▶ **The task**: Copy each entry below exactly as it appears.

⟨

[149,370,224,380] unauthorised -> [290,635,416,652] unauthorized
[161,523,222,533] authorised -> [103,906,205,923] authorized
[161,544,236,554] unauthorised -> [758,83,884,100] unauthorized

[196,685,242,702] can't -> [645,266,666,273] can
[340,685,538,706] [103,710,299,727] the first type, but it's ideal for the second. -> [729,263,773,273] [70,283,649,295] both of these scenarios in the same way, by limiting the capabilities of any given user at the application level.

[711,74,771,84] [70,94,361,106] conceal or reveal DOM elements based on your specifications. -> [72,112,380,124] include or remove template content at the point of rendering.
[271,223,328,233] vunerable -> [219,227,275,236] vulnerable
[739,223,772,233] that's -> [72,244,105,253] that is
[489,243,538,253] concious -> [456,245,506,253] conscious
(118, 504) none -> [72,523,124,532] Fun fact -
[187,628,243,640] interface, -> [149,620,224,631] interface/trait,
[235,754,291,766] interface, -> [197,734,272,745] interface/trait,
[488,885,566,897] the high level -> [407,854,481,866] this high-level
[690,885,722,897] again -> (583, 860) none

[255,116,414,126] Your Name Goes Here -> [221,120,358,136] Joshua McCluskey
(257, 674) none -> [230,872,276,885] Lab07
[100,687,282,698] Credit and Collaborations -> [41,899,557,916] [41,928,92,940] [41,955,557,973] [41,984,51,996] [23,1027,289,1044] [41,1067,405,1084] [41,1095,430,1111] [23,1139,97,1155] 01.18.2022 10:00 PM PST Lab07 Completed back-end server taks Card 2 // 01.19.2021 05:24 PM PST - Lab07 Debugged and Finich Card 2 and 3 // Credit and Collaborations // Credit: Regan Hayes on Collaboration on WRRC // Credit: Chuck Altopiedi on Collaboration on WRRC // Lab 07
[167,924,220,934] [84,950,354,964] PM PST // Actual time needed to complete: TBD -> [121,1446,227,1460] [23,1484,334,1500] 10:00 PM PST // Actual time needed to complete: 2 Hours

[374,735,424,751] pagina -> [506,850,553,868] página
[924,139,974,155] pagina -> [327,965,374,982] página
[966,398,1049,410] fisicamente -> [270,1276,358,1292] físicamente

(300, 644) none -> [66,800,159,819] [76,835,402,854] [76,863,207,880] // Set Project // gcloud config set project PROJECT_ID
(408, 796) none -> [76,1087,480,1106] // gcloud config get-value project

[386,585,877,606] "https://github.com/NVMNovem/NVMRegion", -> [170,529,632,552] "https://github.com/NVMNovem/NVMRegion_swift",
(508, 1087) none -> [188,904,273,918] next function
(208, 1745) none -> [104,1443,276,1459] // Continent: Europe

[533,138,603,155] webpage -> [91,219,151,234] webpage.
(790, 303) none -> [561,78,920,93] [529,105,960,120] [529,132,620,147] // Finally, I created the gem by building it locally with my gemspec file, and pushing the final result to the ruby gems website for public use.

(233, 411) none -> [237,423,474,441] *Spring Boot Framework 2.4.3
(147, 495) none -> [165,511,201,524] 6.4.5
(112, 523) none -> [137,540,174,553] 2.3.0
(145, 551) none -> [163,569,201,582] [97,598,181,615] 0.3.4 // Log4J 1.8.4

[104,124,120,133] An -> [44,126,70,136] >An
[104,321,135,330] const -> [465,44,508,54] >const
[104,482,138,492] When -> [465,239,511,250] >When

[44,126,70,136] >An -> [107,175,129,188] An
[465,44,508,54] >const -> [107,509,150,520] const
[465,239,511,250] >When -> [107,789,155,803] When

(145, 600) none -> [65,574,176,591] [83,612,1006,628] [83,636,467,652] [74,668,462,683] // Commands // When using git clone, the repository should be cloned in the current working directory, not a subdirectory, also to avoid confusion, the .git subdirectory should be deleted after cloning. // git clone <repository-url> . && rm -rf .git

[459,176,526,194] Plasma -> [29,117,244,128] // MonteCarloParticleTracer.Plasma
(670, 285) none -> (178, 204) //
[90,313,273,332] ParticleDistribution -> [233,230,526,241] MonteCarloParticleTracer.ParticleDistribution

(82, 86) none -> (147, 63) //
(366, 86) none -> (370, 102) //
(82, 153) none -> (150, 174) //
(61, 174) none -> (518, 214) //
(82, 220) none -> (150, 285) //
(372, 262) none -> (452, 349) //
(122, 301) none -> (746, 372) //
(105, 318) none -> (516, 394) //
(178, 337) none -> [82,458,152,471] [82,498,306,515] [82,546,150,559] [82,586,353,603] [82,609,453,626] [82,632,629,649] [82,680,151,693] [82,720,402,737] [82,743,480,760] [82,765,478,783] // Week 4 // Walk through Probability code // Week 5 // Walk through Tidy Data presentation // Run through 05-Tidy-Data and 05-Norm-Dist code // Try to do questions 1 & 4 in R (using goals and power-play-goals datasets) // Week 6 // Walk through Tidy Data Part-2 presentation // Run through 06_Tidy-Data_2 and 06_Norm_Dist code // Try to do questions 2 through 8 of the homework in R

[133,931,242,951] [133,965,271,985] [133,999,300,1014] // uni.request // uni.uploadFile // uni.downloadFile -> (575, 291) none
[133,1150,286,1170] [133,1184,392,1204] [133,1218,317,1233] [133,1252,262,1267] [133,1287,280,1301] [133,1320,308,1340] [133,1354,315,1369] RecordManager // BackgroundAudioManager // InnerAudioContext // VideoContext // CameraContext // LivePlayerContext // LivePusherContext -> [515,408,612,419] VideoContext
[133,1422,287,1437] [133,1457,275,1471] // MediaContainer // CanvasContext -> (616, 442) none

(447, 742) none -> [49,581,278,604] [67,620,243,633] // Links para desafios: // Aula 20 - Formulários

⟩

▶ **Response below**:
[149,370,224,380] unauthorised -> [290,635,416,652] unauthorized
[161,523,222,533] authorised -> [103,906,205,923] authorized
[161,544,236,554] unauthorised -> [758,83,884,100] unauthorized

[196,685,242,702] can't -> [645,266,666,273] can
[340,685,538,706] [103,710,299,727] the first type, but it's ideal for the second. -> [729,263,773,273] [70,283,649,295] both of these scenarios in the same way, by limiting the capabilities of any given user at the application level.

[711,74,771,84] [70,94,361,106] conceal or reveal DOM elements based on your specifications. -> [72,112,380,124] include or remove template content at the point of rendering.
[271,223,328,233] vunerable -> [219,227,275,236] vulnerable
[739,223,772,233] that's -> [72,244,105,253] that is
[489,243,538,253] concious -> [456,245,506,253] conscious
(118, 504) none -> [72,523,124,532] Fun fact -
[187,628,243,640] interface, -> [149,620,224,631] interface/trait,
[235,754,291,766] interface, -> [197,734,272,745] interface/trait,
[488,885,566,897] the high level -> [407,854,481,866] this high-level
[690,885,722,897] again -> (583, 860) none

[255,116,414,126] Your Name Goes Here -> [221,120,358,136] Joshua McCluskey
(257, 674) none -> [230,872,276,885] Lab07
[100,687,282,698] Credit and Collaborations -> [41,899,557,916] [41,928,92,940] [41,955,557,973] [41,984,51,996] [23,1027,289,1044] [41,1067,405,1084] [41,1095,430,1111] [23,1139,97,1155] 01.18.2022 10:00 PM PST Lab07 Completed back-end server taks Card 2 // 01.19.2021 05:24 PM PST - Lab07 Debugged and Finich Card 2 and 3 // Credit and Collaborations // Credit: Regan Hayes on Collaboration on WRRC // Credit: Chuck Altopiedi on Collaboration on WRRC // Lab 07
[167,924,220,934] [84,950,354,964] PM PST // Actual time needed to complete: TBD -> [121,1446,227,1460] [23,1484,334,1500] 10:00 PM PST // Actual time needed to complete: 2 Hours

[374,735,424,751] pagina -> [506,850,553,868] página
[924,139,974,155] pagina -> [327,965,374,982] página
[966,398,1049,410] fisicamente -> [270,1276,358,1292] físicamente

(300, 644) none -> [66,800,159,819] [76,835,402,854] [76,863,207,880] // Set Project // gcloud config set project PROJECT_ID
(408, 796) none -> [76,1087,480,1106] // gcloud config get-value project

[386,585,877,606] "https://github.com/NVMNovem/NVMRegion", -> [170,529,632,552] "https://github.com/NVMNovem/NVMRegion_swift",
(508, 1087) none -> [188,904,273,918] next function
(208, 1745) none -> [104,1443,276,1459] // Continent: Europe

[533,138,603,155] webpage -> [91,219,151,234] webpage.
(790, 303) none -> [561,78,920,93] [529,105,960,120] [529,132,620,147] // Finally, I created the gem by building it locally with my gemspec file, and pushing the final result to the ruby gems website for public use.

(233, 411) none -> [237,423,474,441] *Spring Boot Framework 2.4.3
(147, 495) none -> [165,511,201,524] 6.4.5
(112, 523) none -> [137,540,174,553] 2.3.0
(145, 551) none -> [163,569,201,582] [97,598,181,615] 0.3.4 // Log4J 1.8.4

[104,124,120,133] An -> [44,126,70,136] >An
[104,321,135,330] const -> [465,44,508,54] >const
[104,482,138,492] When -> [465,239,511,250] >When

[44,126,70,136] >An -> [107,175,129,188] An
[465,44,508,54] >const -> [107,509,150,520] const
[465,239,511,250] >When -> [107,789,155,803] When

(145, 600) none -> [65,574,176,591] [83,612,1006,628] [83,636,467,652] [74,668,462,683] // Commands // When using git clone, the repository should be cloned in the current working directory, not a subdirectory, also to avoid confusion, the .git subdirectory should be deleted after cloning. // git clone <repository-url> . && rm -rf .git

[459,176,526,194] Plasma -> [29,117,244,128] // MonteCarloParticleTracer.Plasma
(670, 285) none -> (178, 204) //
[90,313,273,332] ParticleDistribution -> [233,230,526,241] MonteCarloParticleTracer.ParticleDistribution

(82, 86) none -> (147, 63) //
(366, 86) none -> (370, 102) //
(82, 153) none -> (150, 174) //
(61, 174) none -> (518, 214) //
(82, 220) none -> (150, 285) //
(372, 262) none -> (452, 349) //
(122, 301) none -> (746, 372) //
(105, 318) none -> (516, 394) //
(178, 337) none -> [82,458,152,471] [82,498,306,515] [82,546,150,559] [82,586,353,603] [82,609,453,626] [82,632,629,649] [82,680,151,693] [82,720,402,737] [82,743,480,760] [82,765,478,783] // Week 4 // Walk through Probability code // Week 5 // Walk through Tidy Data presentation // Run through 05-Tidy-Data and 05-Norm-Dist code // Try to do questions 1 & 4 in R (using goals and power-play-goals datasets) // Week 6 // Walk through Tidy Data Part-2 presentation // Run through 06_Tidy-Data_2 and 06_Norm_Dist code // Try to do questions 2 through 8 of the homework in R

[133,931,242,951] [133,965,271,985] [133,999,300,1014] // uni.request // uni.uploadFile // uni.downloadFile -> (575, 291) none
[133,1150,286,1170] [133,1184,392,1204] [133,1218,317,1233] [133,1252,262,1267] [133,1287,280,1301] [133,1320,308,1340] [133,1354,315,1369] RecordManager // BackgroundAudioManager // InnerAudioContext // VideoContext // CameraContext // LivePlayerContext // LivePusherContext -> [515,408,612,419] VideoContext
[133,1422,287,1437] [133,1457,275,1471] // MediaContainer // CanvasContext -> (616, 442) none

(447, 742) none -> [49,581,278,604] [67,620,243,633] // Links para desafios: // Aula 20 - Formulários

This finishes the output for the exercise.